Deciphering DALL-E

Rahul Prabhu
3 min readOct 17, 2022

OpenAI’s DALL-E image generator model has been out for a few months, and the results have been breathtaking. When fed a short text prompt, which can be as non-sensible as “Teddy bears working on new AI research underwater with 1990s technology”, it can generate completely new images which contain plausible depictions of the nonsense in the prompt:

Dall-E has three basic steps: It inputs a text prompt into a text encoder which represents this prompt in a text-mapping space. Next, it takes this text encoding and maps a corresponding image encoding based on the semantic information matching. Finally, this image encoding is decoded to produce an image that adequately captures the semantic information of the encoding (semantic means the meaning — the interpretation of the information).

Encoding text

CLIP (Contrastive Language-Image Pre-training), a previous OpenAI model, connects textual and visual semantics. It learns how closely related an image caption is to the given image, rather than trying to predict a caption to an image. This kind of approach is called contrastive linguistics and is the reason why CLIP can make connections between text and visuals.

CLIP works in three steps: All images and corresponding captions are passed through encoders which map them into a multi-dimensional space. The Cosine similarity of all image and text pairs is calculated.
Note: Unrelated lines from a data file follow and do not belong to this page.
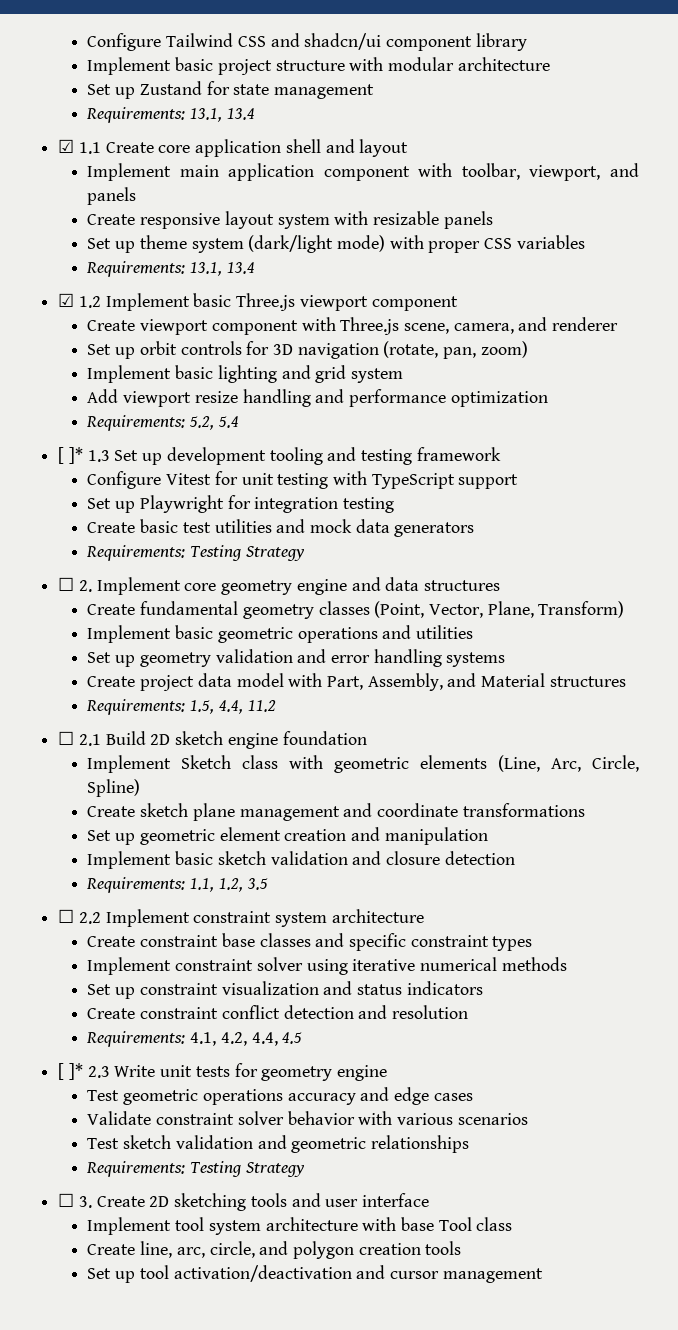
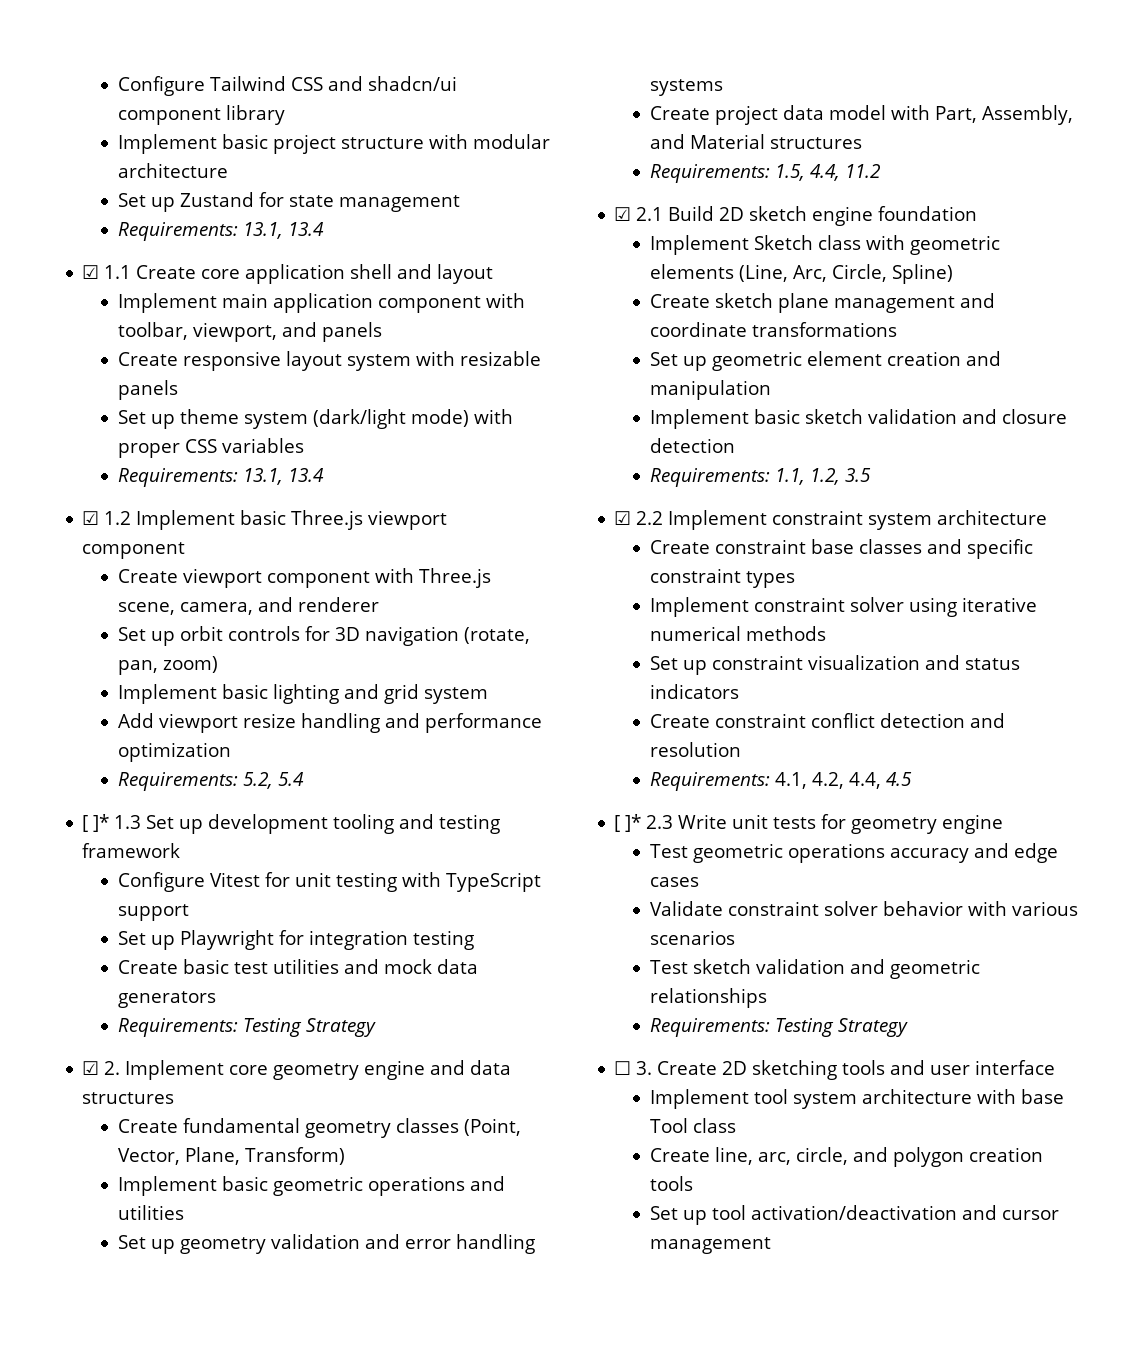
- ☐ 2. Implement core geometry engine and data structures
+ ☑ 2. Implement core geometry engine and data structures
- ☐ 2.1 Build 2D sketch engine foundation
+ ☑ 2.1 Build 2D sketch engine foundation
- ☐ 2.2 Implement constraint system architecture
+ ☑ 2.2 Implement constraint system architecture

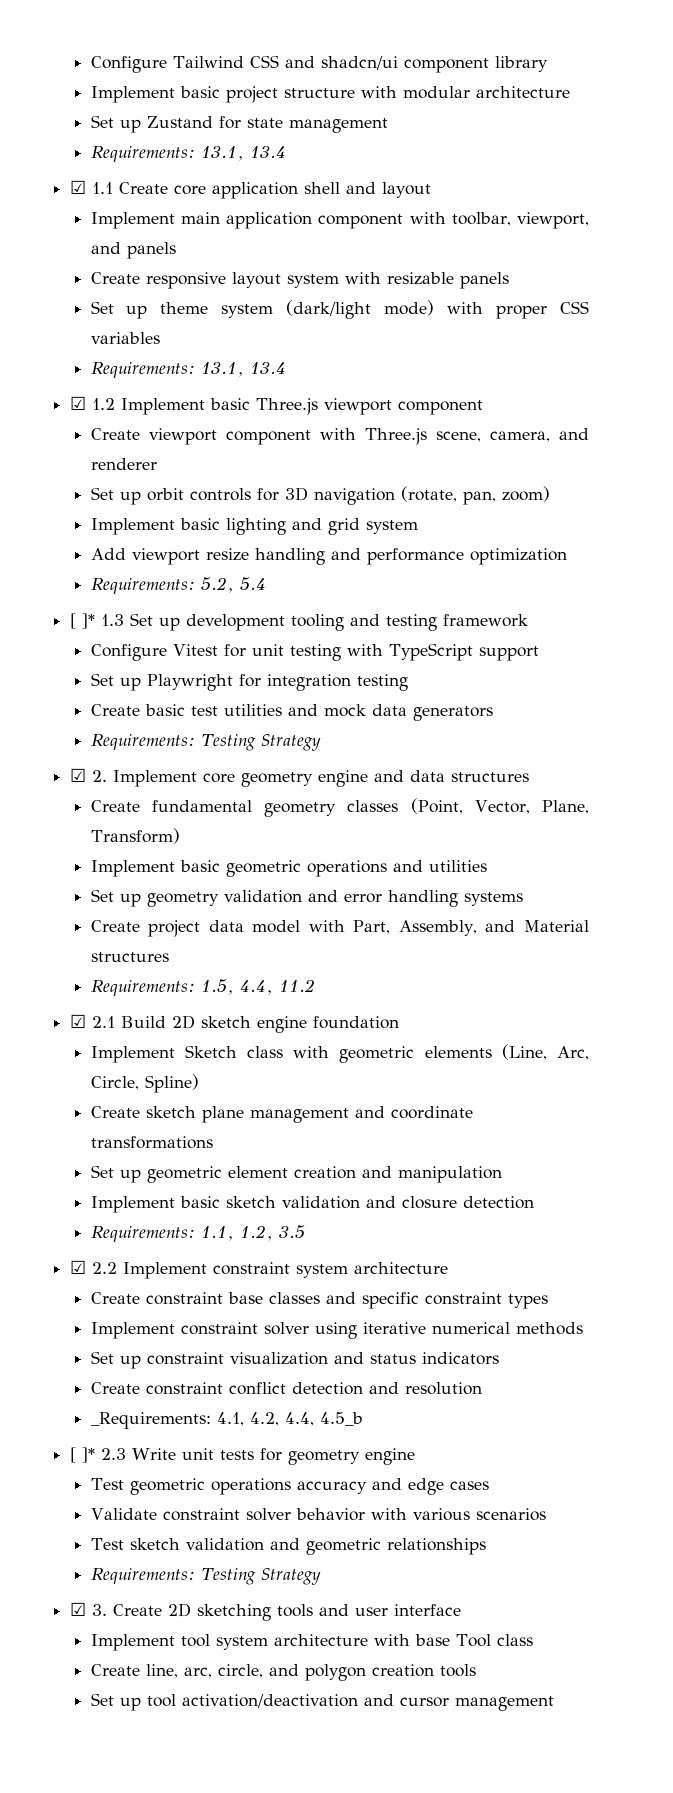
- Requirements: 4.1, 4.2, 4.4, 4.5
+ _Requirements: 4.1, 4.2, 4.4, 4.5_b
- ☐ 3. Create 2D sketching tools and user interface
+ ☑ 3. Create 2D sketching tools and user interface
Finally, the model trains, trying to maximize the cosine similarity between correct encoded pairs and minimize the similarity between incorrect pairs.
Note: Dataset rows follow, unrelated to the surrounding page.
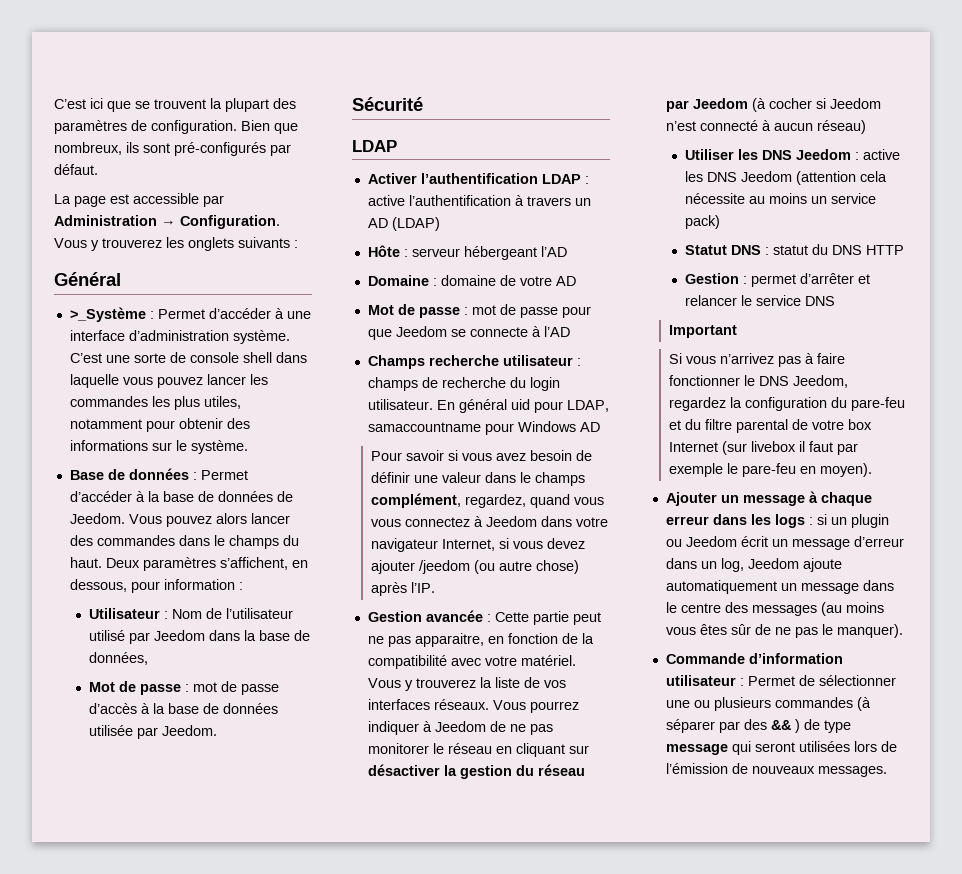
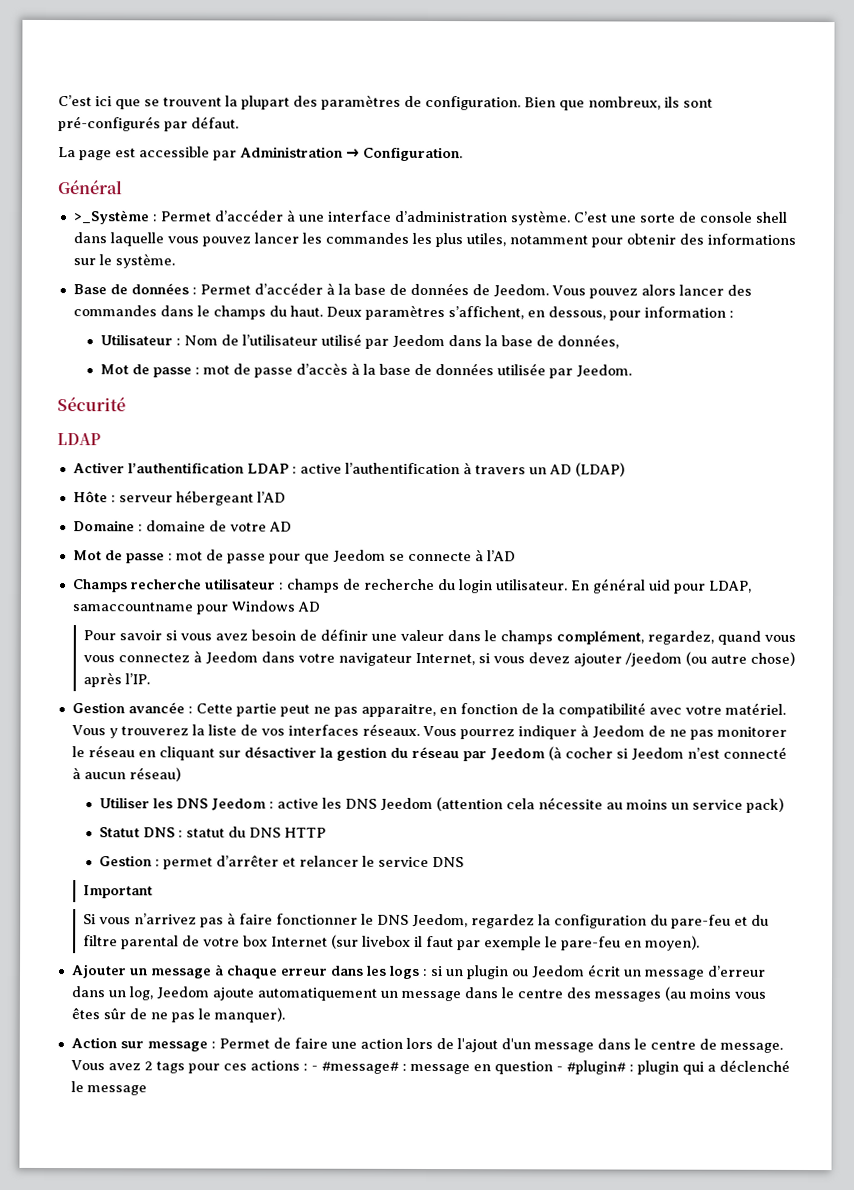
- Vous y trouverez les onglets suivants :
- Commande d’information utilisateur : Permet de sélectionner une ou plusieurs commandes (à séparer par des && ) de type message qui seront utilisées lors de l’émission de nouveaux messages.
+ Action sur message : Permet de faire une action lors de l'ajout d'un message dans le centre de message. Vous avez 2 tags pour ces actions : - #message# : message en question - #plugin# : plugin qui a déclenché le message

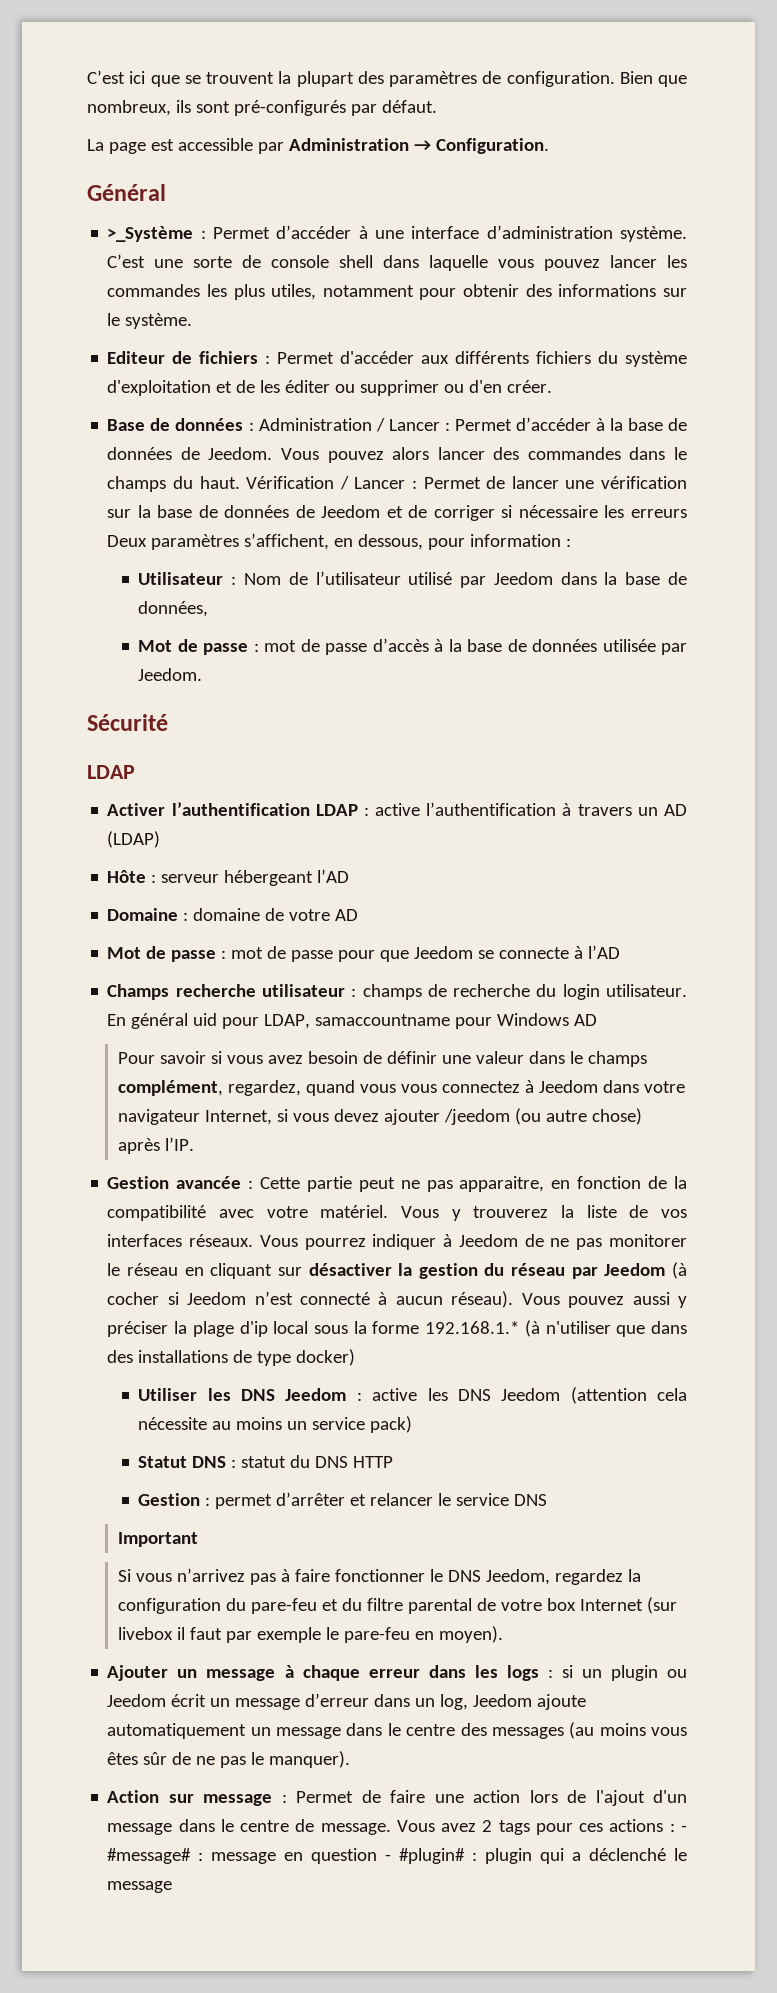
+ Editeur de fichiers : Permet d'accéder aux différents fichiers du système d'exploitation et de les éditer ou supprimer ou d'en créer.
- Base de données : Permet d’accéder à la base de données de Jeedom.
+ Base de données : Administration / Lancer : Permet d’accéder à la base de données de Jeedom.
- Deux paramètres s’affichent, en dessous, pour information :
+ Vérification / Lancer : Permet de lancer une vérification sur la base de données de Jeedom et de corriger si nécessaire les erreurs Deux paramètres s’affichent, en dessous, pour information :
- Vous pourrez indiquer à Jeedom de ne pas monitorer le réseau en cliquant sur désactiver la gestion du réseau par Jeedom (à cocher si Jeedom n’est connecté à aucun réseau)
+ Vous pourrez indiquer à Jeedom de ne pas monitorer le réseau en cliquant sur désactiver la gestion du réseau par Jeedom (à cocher si Jeedom n’est connecté à aucun réseau). Vous pouvez aussi y préciser la plage d'ip local sous la forme 192.168.1.* (à n'utiliser que dans des installations de type docker)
CLIP creates a vector space where both images and text are dimensions. This kind of translatable dictionary allows it to predict a correct caption for an image from a list of given captions, rather than just identify a category to which the image belongs.

Cosine similarity is a method to, as the name suggests, measure similarity. If there are two vectors in an inner product space, the cosine similarity is simply the cosine of the angle between them — their dot product divided by their magnitudes. If we represent the vector pair as a text-image pair, the cosine similarity will measure how alike the two are.

DALL-E uses the CLIP model to determine the relationship between the input text and the visual concept that it will output.

Mapping image-to-text encoding

CLIP provides us with a representational space in which DALL-E can determine the closeness in the relationship between a text and image pair, but our task is image generation. One of OpenAI’s previous models, GLIDE, is used to exploit this space and create images. The GLIDE model inverts the image encoding process and therefore can produce images from image encodings which CLIP denotes as semantically similar to the text encoding generated from the input. The image produced by GLIDE maintains the important salient features of the original images CLIP used to train.

GLIDE uses a diffusion model, a concept borrowed from thermodynamics. It reverses a noising process: a Markov chain that gradually adds noise to images until the results in Gaussian noise. (A Markov chain describes a sequence of possible events, where each event’s probability depends on the previous state which was reached.) Gaussian noise is statistical noise in an image where the probability density function is equal to the Gaussian Distribution.

GLIDE randomly samples Gaussian noise and then de-noises it to generate an image. In order to ensure that the images produce specific features, in this case, the salient aspects of the text encoding, DALL-E uses vectors from the CLIP space to calculate which pixels to modify in every step.

DALL-E uses both the GLIDE and CLIP models to generate new images from new input texts.